In the context of telemedicine, the Guidelines identify the following services, which should be traced back to the same regime under which they are provided also in the presence of the patient.

  • Televisiting: this is a medical act in which the professional interacts at a distance in real time with the patient, also with the support of a caregiver. Televisiting is, however, limited to the monitoring of patients whose diagnosis has already been made during an in-person visit. This means that only services that do not require palpation, percussion or auscultation can be provided in this way.
  • Teleconsultation: this is a medical act in which the professional interacts at a distance with one or more doctors to discuss, also by means of a video call, the clinical situation of a patient, based primarily on the sharing of all the clinical data, reports, images, audio and video regarding the specific case.
  • Teleconsulting: this is a health activity that is not necessarily medical but in any case specific to the health professions, which takes place at a distance and is performed by two or more persons who have different responsibilities with respect to the specific case. It consists in the performance of clinical activities, followed by a video call in which the requested health professional provides the other with indications for the correct performance of care services for the patient.
  • Telecare by health professions (nurse, physiotherapist, logopedist, etc): this is a professional act based on remote interaction between the healthcare professional and the patient by means of a video call, to which data, reports or images may be shared if necessary. The telecare professional can also use suitable apps to administer questionnaires and share images or video tutorials on specific activities.
  • Telereferral: this is a report issued by the doctor who has examined the patient, whose report is transmitted by means of digital and telecommunication systems.


For all healthcare services provided at a distance, the national and regional regulatory frameworks regulating access to the same services in its traditional form apply.

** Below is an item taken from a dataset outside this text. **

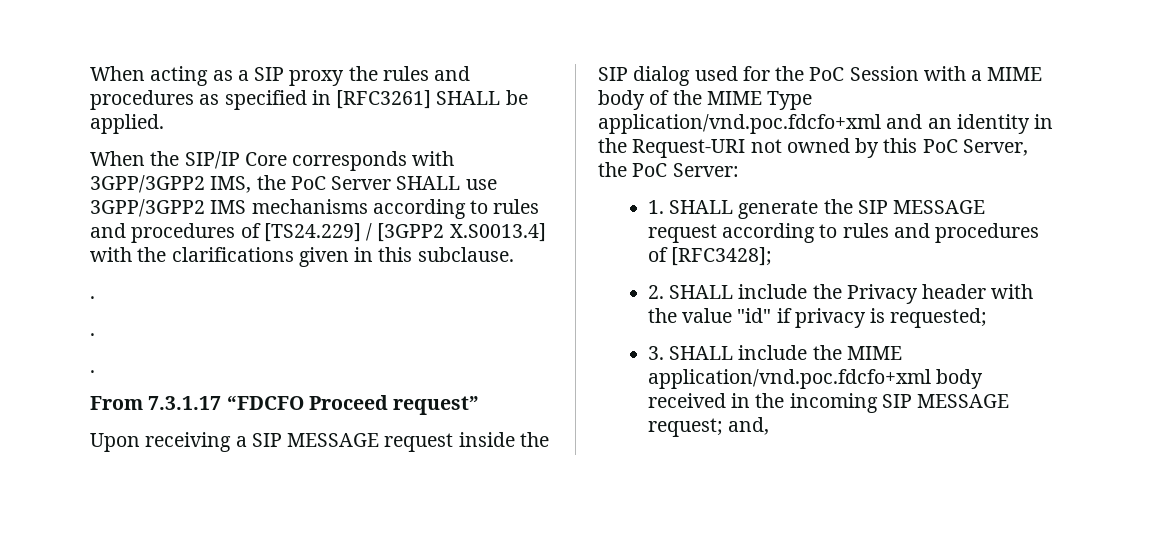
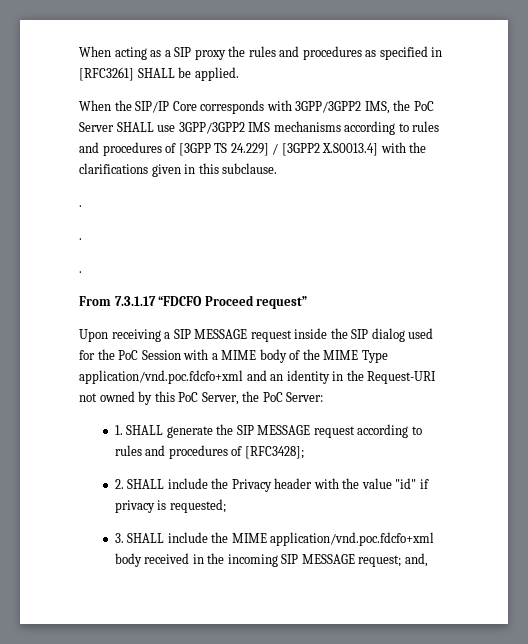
- When the SIP/IP Core corresponds with 3GPP/3GPP2 IMS, the PoC Server SHALL use 3GPP/3GPP2 IMS mechanisms according to rules and procedures of [TS24.229] / [3GPP2 X.S0013.4] with the clarifications given in this subclause.
+ When the SIP/IP Core corresponds with 3GPP/3GPP2 IMS, the PoC Server SHALL use 3GPP/3GPP2 IMS mechanisms according to rules and procedures of [3GPP TS 24.229] / [3GPP2 X.S0013.4] with the clarifications given in this subclause.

As far as digital health services are concerned, in May 2021 Medical Devices Regulation 2017/745 came into effect, ruling DTx digital therapies, which, being software solutions in the healthcare sector, are framed as Medical Devices and are therefore subject to the rules set forth in the EU.

However, in Italy, ad hoc rules for the use of DTx and, generally speaking, software medical devices, are still insufficient. No assessment methods or criteria and organisational models have been defined to make DTx accessible in an adequate, equitable and timely manner in the NHS context, which would ensure their quality and integration along care pathways to enhance care as usual. At the time of writing, the doubt concerning these services is whether they should or should not be traced back to the same regime under which healthcare services are provided to patients by HCPs.